For the personal statement, well I just wrote an honest summary about myself, my strengths, and my weaknesses. They just expect something simple, just so that they can see if you are suited for the course you want to pursue at their university.
Did you perform any attachment?
I did a medical attachment before I entered university, but in my opinion it was solely to convince myself that I am interested in medicine and to experience the life of a doctor. You will get more than enough hands-on experience in the clinical years if you have the right attitude and sufficient knowledge, so do not worry.
What advice would you give to future applicants?

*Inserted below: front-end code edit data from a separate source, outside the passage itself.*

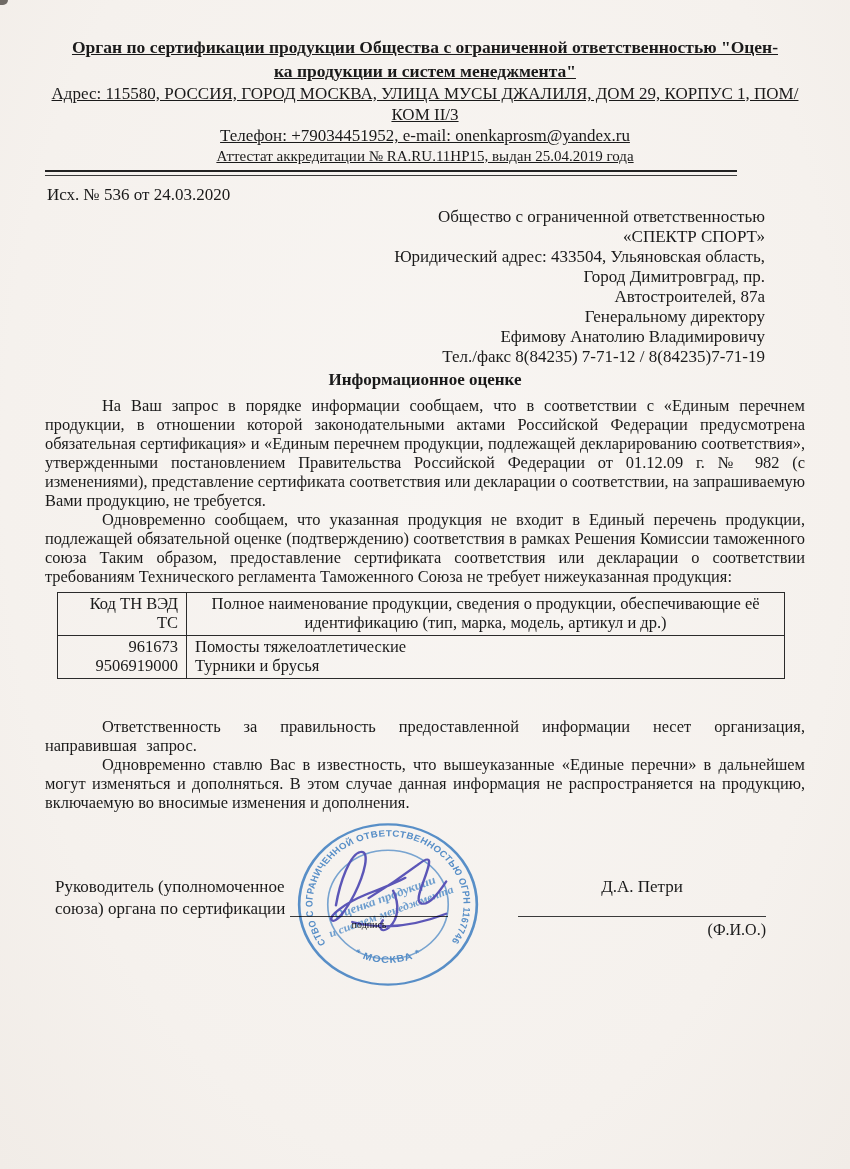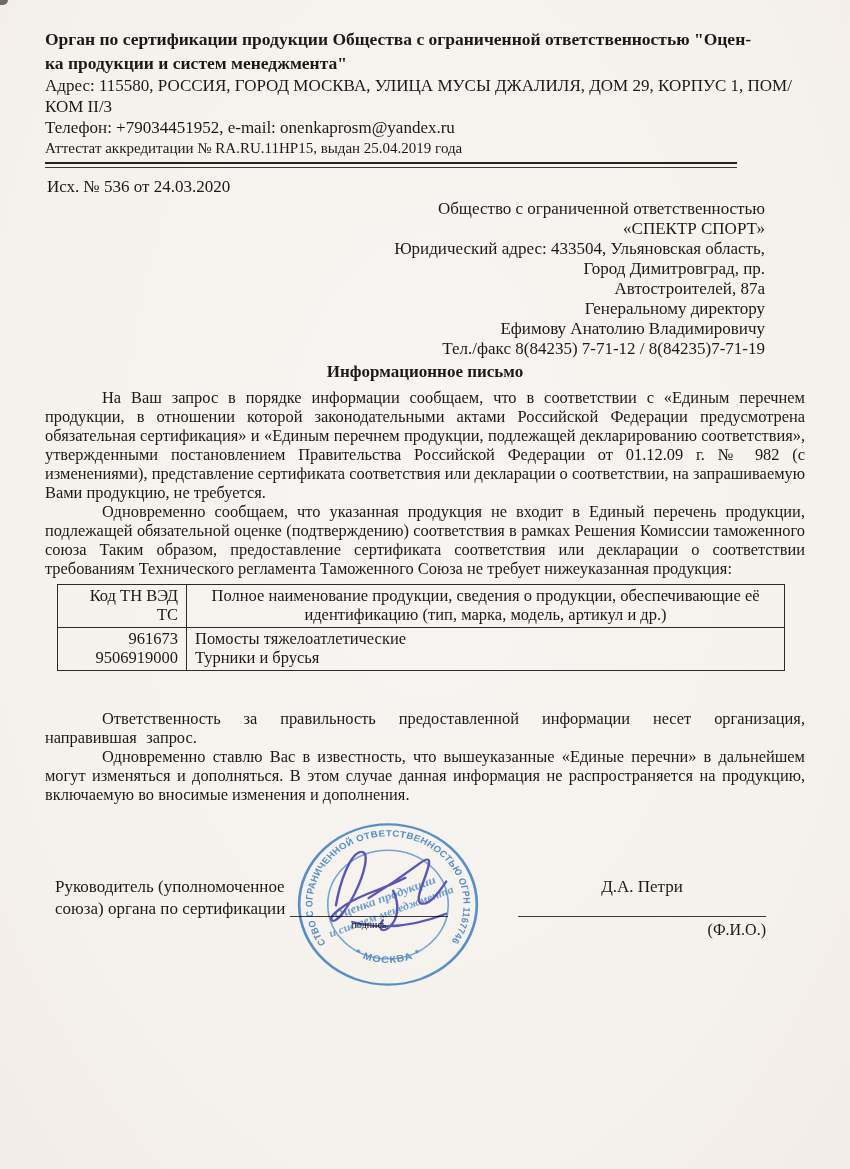--- a/index.html
+++ b/index.html
@@ -17,7 +17,7 @@
   .corner-mark{position:absolute;top:0;left:0;width:8px;height:5px;background:#57524e;border-radius:0 0 5px 0;opacity:.85;}
 
   
-  .letterhead{margin:28px 45px 0;}
+  .letterhead{margin:36px 45px 0;text-align:center;text-decoration:underline;}
   .lh-title{font-weight:bold;font-size:17.5px;line-height:23.5px;}
   .lh-line{font-size:17px;line-height:21px;}
   .lh-accred{font-size:15px;line-height:20.5px;}

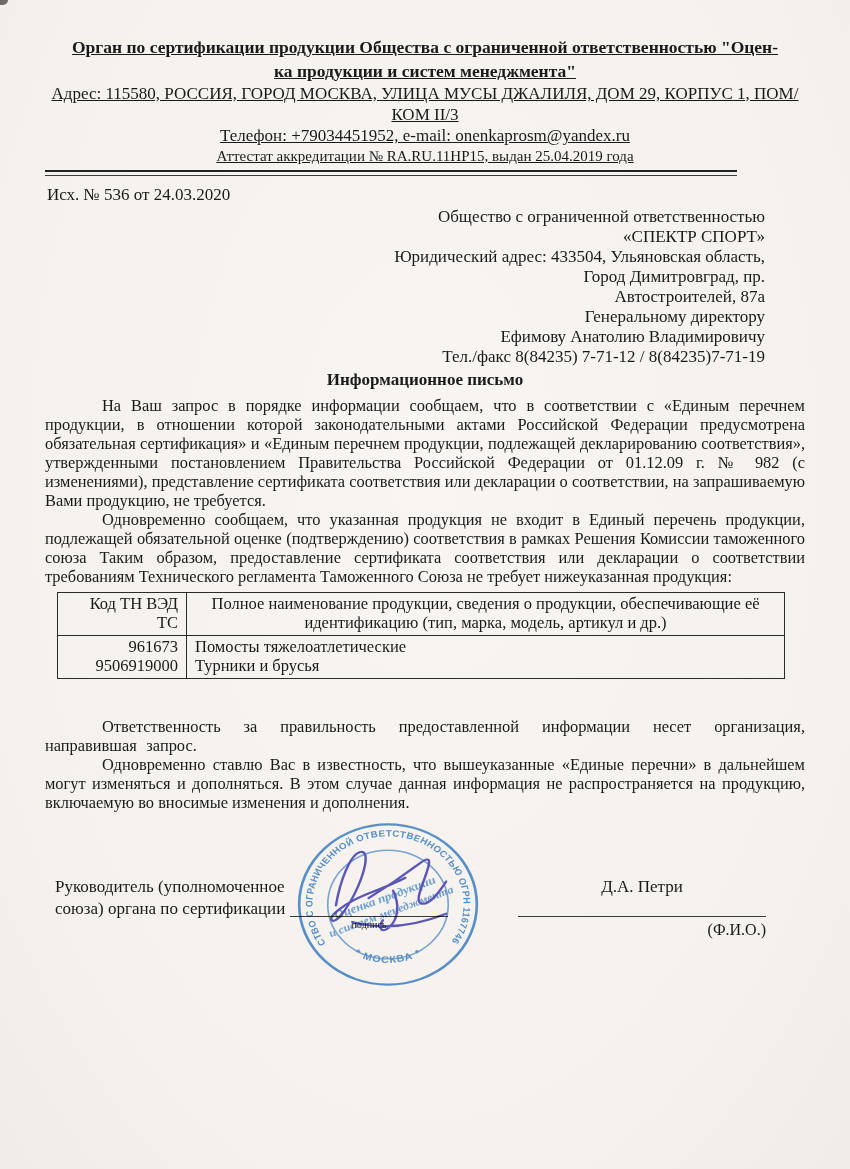--- a/index.html
+++ b/index.html
@@ -104,7 +104,7 @@
     <div>Тел./факс 8(84235) 7-71-12 / 8(84235)7-71-19</div>
   </div>
 
-  <div class="subject">Информационное письмо</div>
+  <div class="subject">Информационное оценке</div>
 
   <div class="para first">На Ваш запрос в порядке информации сообщаем, что в соответствии с «Единым перечнем продукции, в отношении которой законодательными актами Российской Федерации предусмотрена обязательная сертификация» и «Единым перечнем продукции, подлежащей декларированию соответствия», утвержденными постановлением Правительства Российской Федерации от 01.12.09 г. № 982 (с изменениями), представление сертификата соответствия или декларации о соответствии, на запрашиваемую Вами продукцию, не требуется.</div>
   <div class="para">Одновременно сообщаем, что указанная продукция не входит в Единый перечень продукции, подлежащей обязательной оценке (подтверждению) соответствия в рамках Решения Комиссии таможенного союза Таким образом, предоставление сертификата соответствия или декларации о соответствии требованиям Технического регламента Таможенного Союза не требует нижеуказанная продукция:</div>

Think carefully before you choose medicine, dentistry, pharmacy or veterinarian science. Once you take the first step, there is no turning back. Any regrets will probably accompany you for your entire life, and turning back will result in a big waste of your parents’ money. Consider the number of people you need to compete with after returning to Malaysia, the amount of hours you will spend dating books and journals, and just simply being in the medical world where no one but people in the same field will understand stuff you say. Be prepared, for the medicine course is a very gruesome, multilevel mental challenge. It will change your life completely, in ways you will never have imagined, be it for good or for bad.
Now for you city folks, I’m going to address your main concerns.
Q: What is the average internet speed there? Will it be fast enough for me to video call home or have an online conference video call with my friends?
A: I’d say 2 Mbps tops for 3G network (normally only enough for social messaging and light browsing) and if you have the cash, 5 Mbps if you get a telephone line connected to your rented house. 5 Mbps costs around RM700 per month? Personally I use a 1 Mbps line which costs around RM70 and share it with 2 housemates. Just nice for all of us, as long as we don’t stream movies at the same time.
Q: What is the usual means of transport?
A: Not many people here can afford cars so we get around by motorbikes. But there are some who prefer to get a car, which costs around RM50k?
Q: What are the living conditions there?
A: Well, money talks here so, the more money you are willing to spend, the better the conditions. A typical room with air conditioning and an attached bathroom for a girl easily goes up to RM 500, with water heater even more. Because all my expenses here are on my parents, I prefer to go on saving mode. My rent costs around RM 2k per year, so that can give you a general idea of how prices can vary. It is totally dependent on what you want. Climate here is similar to Malaysia, but the dry spells and rainy seasons are much more prominent than in Malaysia. Most nights are chilly enough, so sometimes you don’t even need to turn the fan on when you go to bed. Generally, Yogyakarta’s condition is similar to Ipoh, just not as developed as Kuala Lumpur. Expect to take a free “time-travel” back to our parent’s era where Coke is still sold in glass bottles, roadside stalls sell fuel for motorcyclists, small roadside stalls everywhere etc. Ask your parents how their era was like, and it won’t differ too much in terms of infrastructure, except for the fact that you have better technology like computers and 3G networks. In my opinion, it’s not too bad, but initially I really had a culture shock. Just saying.
The student is a low-profile medical student, currently studying in University of Gadjah Mada. He believes that everything in life has an answer or solution in the end.